Work to complete: Could you give back every record below exactly, leaving out the pictures?
========================
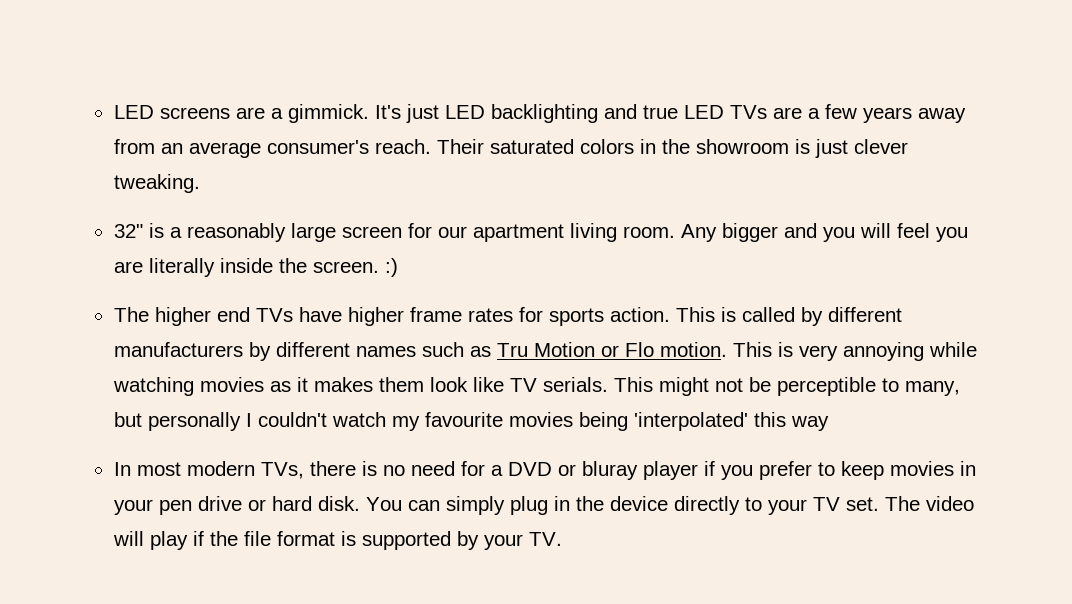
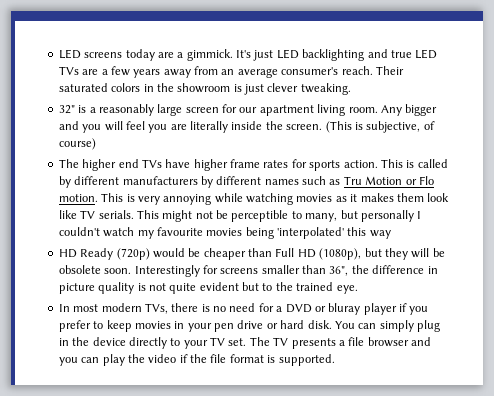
(230, 113) none -> [125,49,155,61] today
[384,258,398,277] :) -> [325,121,435,133] [58,138,96,150] (This is subjective, of course)
(829, 423) none -> [58,248,445,260] [58,265,438,277] [58,282,358,294] // HD Ready (720p) would be cheaper than Full HD (1080p), but they will be obsolete soon. Interestingly for screens smaller than 36", the difference in picture quality is not quite evident but to the trained eye.
[925,496,974,511] [112,531,188,550] video will play -> [273,337,431,349] [58,354,177,366] TV presents a file browser and you can play the video
[361,531,562,550] supported by your TV. -> [278,354,335,366] supported.

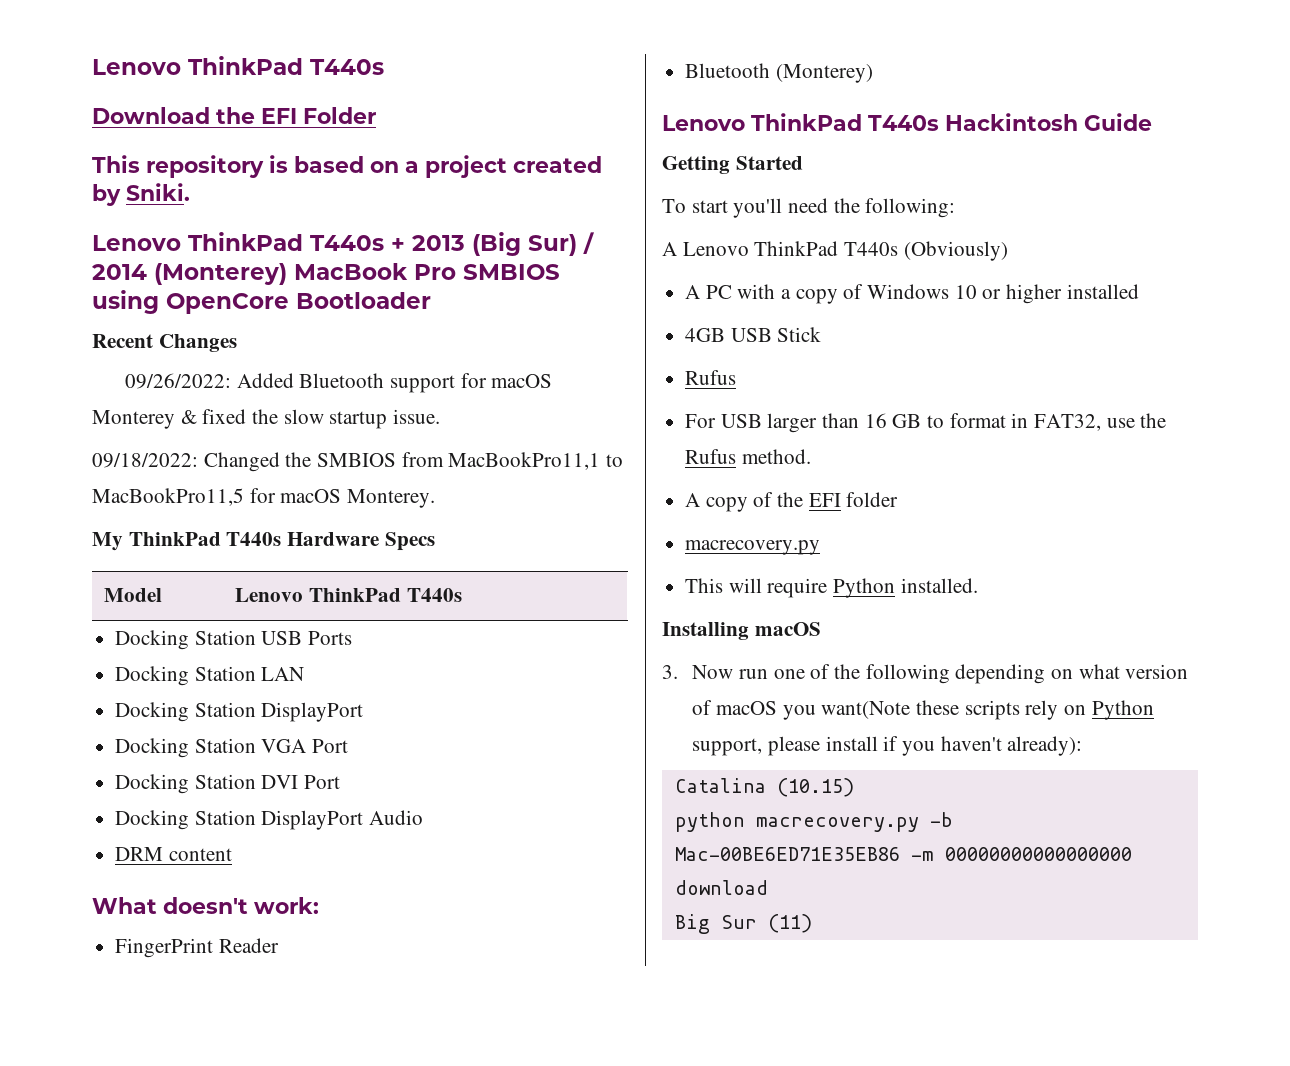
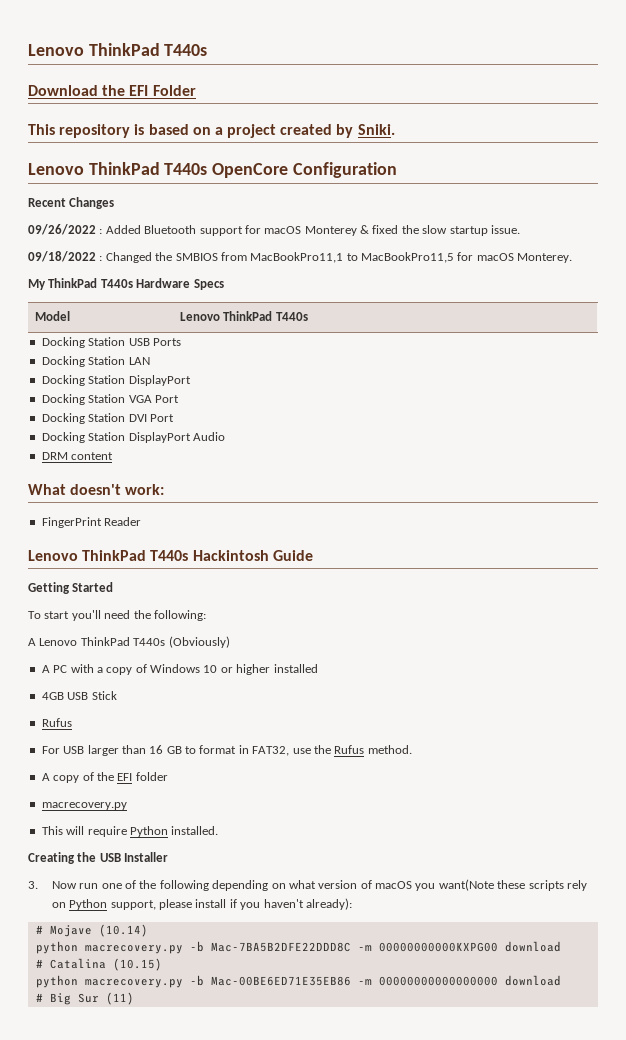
[391,232,595,256] [92,263,560,285] [92,290,431,314] + 2013 (Big Sur) / 2014 (Monterey) MacBook Pro SMBIOS using OpenCore Bootloader -> [212,162,397,178] OpenCore Configuration
[124,373,231,389] 09/26/2022: -> [28,224,103,235] 09/26/2022 :
[92,453,198,468] 09/18/2022: -> [28,251,103,262] 09/18/2022 :
[685,63,873,83] // Bluetooth (Monterey) -> (142, 521) none
[662,622,821,640] Installing macOS -> [28,852,169,864] Creating the USB Installer
(1083, 746) none -> [35,924,148,937] [35,941,561,954] [35,959,43,968] # Mojave (10.14) // python macrecovery.py -b Mac-7BA5B2DFE22DDD8C -m 00000000000KXPG00 download // #
(768, 887) none -> [35,993,43,1002] #

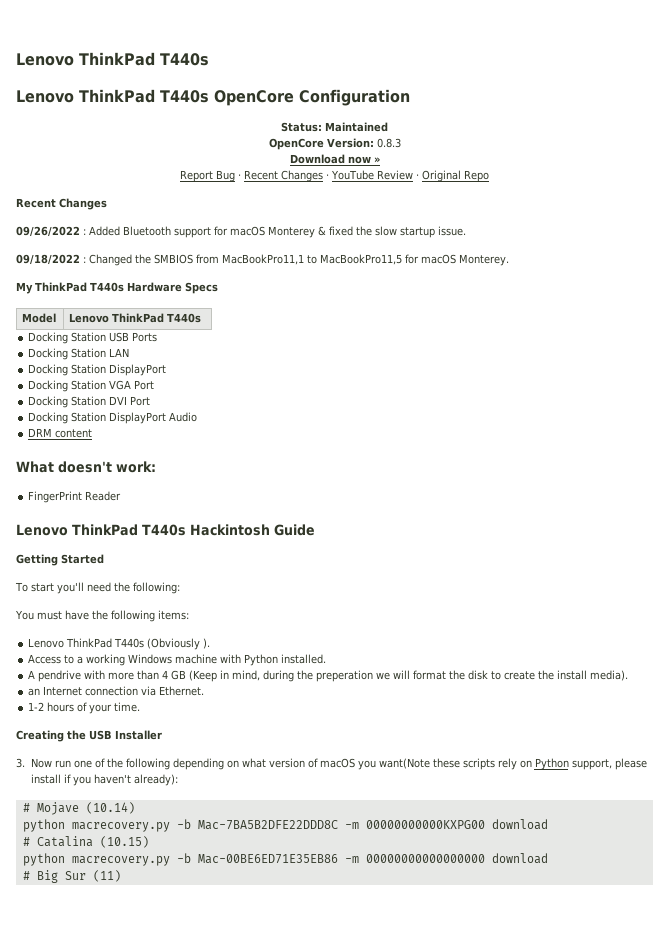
[28,43,208,56] [28,85,196,96] [28,124,395,138] Lenovo ThinkPad T440s // Download the EFI Folder // This repository is based on a project created by Sniki. -> [16,52,209,66] Lenovo ThinkPad T440s
(397, 170) none -> [281,122,388,132] [268,138,401,150] [289,154,380,164] [180,170,489,182] // Status: Maintained // OpenCore Version: 0.8.3 // Download now » // Report Bug · Recent Changes · YouTube Review · Original Repo
[28,636,230,648] [41,664,318,675] [41,691,117,700] [41,718,72,727] [41,745,412,756] [41,772,168,783] [41,802,127,810] [41,826,219,837] A Lenovo ThinkPad T440s (Obviously) // A PC with a copy of Windows 10 or higher installed // 4GB USB Stick // Rufus // For USB larger than 16 GB to format in FAT32, use the Rufus method. // A copy of the EFI folder // macrecovery.py // This will require Python installed. -> [15,610,189,622] [28,638,211,650] [28,654,327,666] [28,670,629,682] [28,686,205,696] [28,702,141,714] You must have the following items: // Lenovo ThinkPad T440s (Obviously ). // Access to a working Windows machine with Python installed. // A pendrive with more than 4 GB (Keep in mind, during the preperation we will format the disk to create the install media). // an Internet connection via Ethernet. // 1-2 hours of your time.

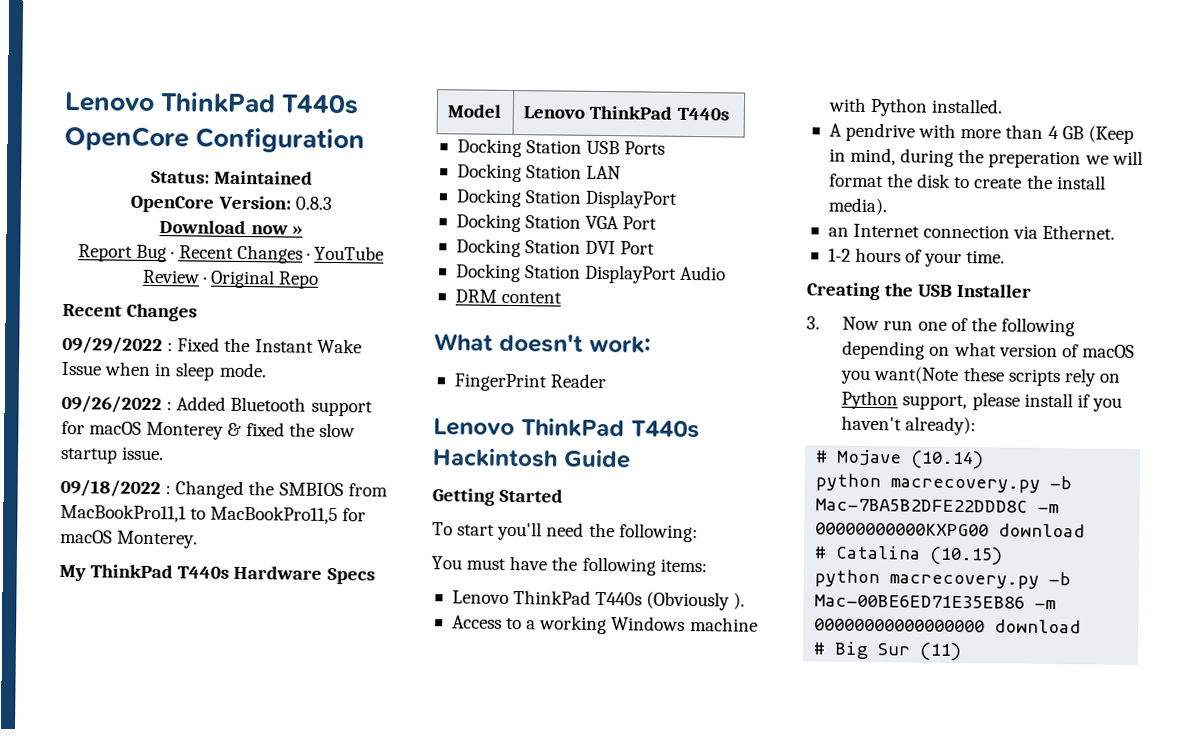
[16,52,209,66] [16,89,209,103] Lenovo ThinkPad T440s // Lenovo ThinkPad T440s -> [64,91,360,115] Lenovo ThinkPad T440s
(107, 204) none -> [62,335,362,355] [61,361,267,381] // 09/29/2022 : Fixed the Instant Wake Issue when in sleep mode.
========================
Answer section:
(230, 113) none -> [125,49,155,61] today
[384,258,398,277] :) -> [325,121,435,133] [58,138,96,150] (This is subjective, of course)
(829, 423) none -> [58,248,445,260] [58,265,438,277] [58,282,358,294] // HD Ready (720p) would be cheaper than Full HD (1080p), but they will be obsolete soon. Interestingly for screens smaller than 36", the difference in picture quality is not quite evident but to the trained eye.
[925,496,974,511] [112,531,188,550] video will play -> [273,337,431,349] [58,354,177,366] TV presents a file browser and you can play the video
[361,531,562,550] supported by your TV. -> [278,354,335,366] supported.

[391,232,595,256] [92,263,560,285] [92,290,431,314] + 2013 (Big Sur) / 2014 (Monterey) MacBook Pro SMBIOS using OpenCore Bootloader -> [212,162,397,178] OpenCore Configuration
[124,373,231,389] 09/26/2022: -> [28,224,103,235] 09/26/2022 :
[92,453,198,468] 09/18/2022: -> [28,251,103,262] 09/18/2022 :
[685,63,873,83] // Bluetooth (Monterey) -> (142, 521) none
[662,622,821,640] Installing macOS -> [28,852,169,864] Creating the USB Installer
(1083, 746) none -> [35,924,148,937] [35,941,561,954] [35,959,43,968] # Mojave (10.14) // python macrecovery.py -b Mac-7BA5B2DFE22DDD8C -m 00000000000KXPG00 download // #
(768, 887) none -> [35,993,43,1002] #

[28,43,208,56] [28,85,196,96] [28,124,395,138] Lenovo ThinkPad T440s // Download the EFI Folder // This repository is based on a project created by Sniki. -> [16,52,209,66] Lenovo ThinkPad T440s
(397, 170) none -> [281,122,388,132] [268,138,401,150] [289,154,380,164] [180,170,489,182] // Status: Maintained // OpenCore Version: 0.8.3 // Download now » // Report Bug · Recent Changes · YouTube Review · Original Repo
[28,636,230,648] [41,664,318,675] [41,691,117,700] [41,718,72,727] [41,745,412,756] [41,772,168,783] [41,802,127,810] [41,826,219,837] A Lenovo ThinkPad T440s (Obviously) // A PC with a copy of Windows 10 or higher installed // 4GB USB Stick // Rufus // For USB larger than 16 GB to format in FAT32, use the Rufus method. // A copy of the EFI folder // macrecovery.py // This will require Python installed. -> [15,610,189,622] [28,638,211,650] [28,654,327,666] [28,670,629,682] [28,686,205,696] [28,702,141,714] You must have the following items: // Lenovo ThinkPad T440s (Obviously ). // Access to a working Windows machine with Python installed. // A pendrive with more than 4 GB (Keep in mind, during the preperation we will format the disk to create the install media). // an Internet connection via Ethernet. // 1-2 hours of your time.

[16,52,209,66] [16,89,209,103] Lenovo ThinkPad T440s // Lenovo ThinkPad T440s -> [64,91,360,115] Lenovo ThinkPad T440s
(107, 204) none -> [62,335,362,355] [61,361,267,381] // 09/29/2022 : Fixed the Instant Wake Issue when in sleep mode.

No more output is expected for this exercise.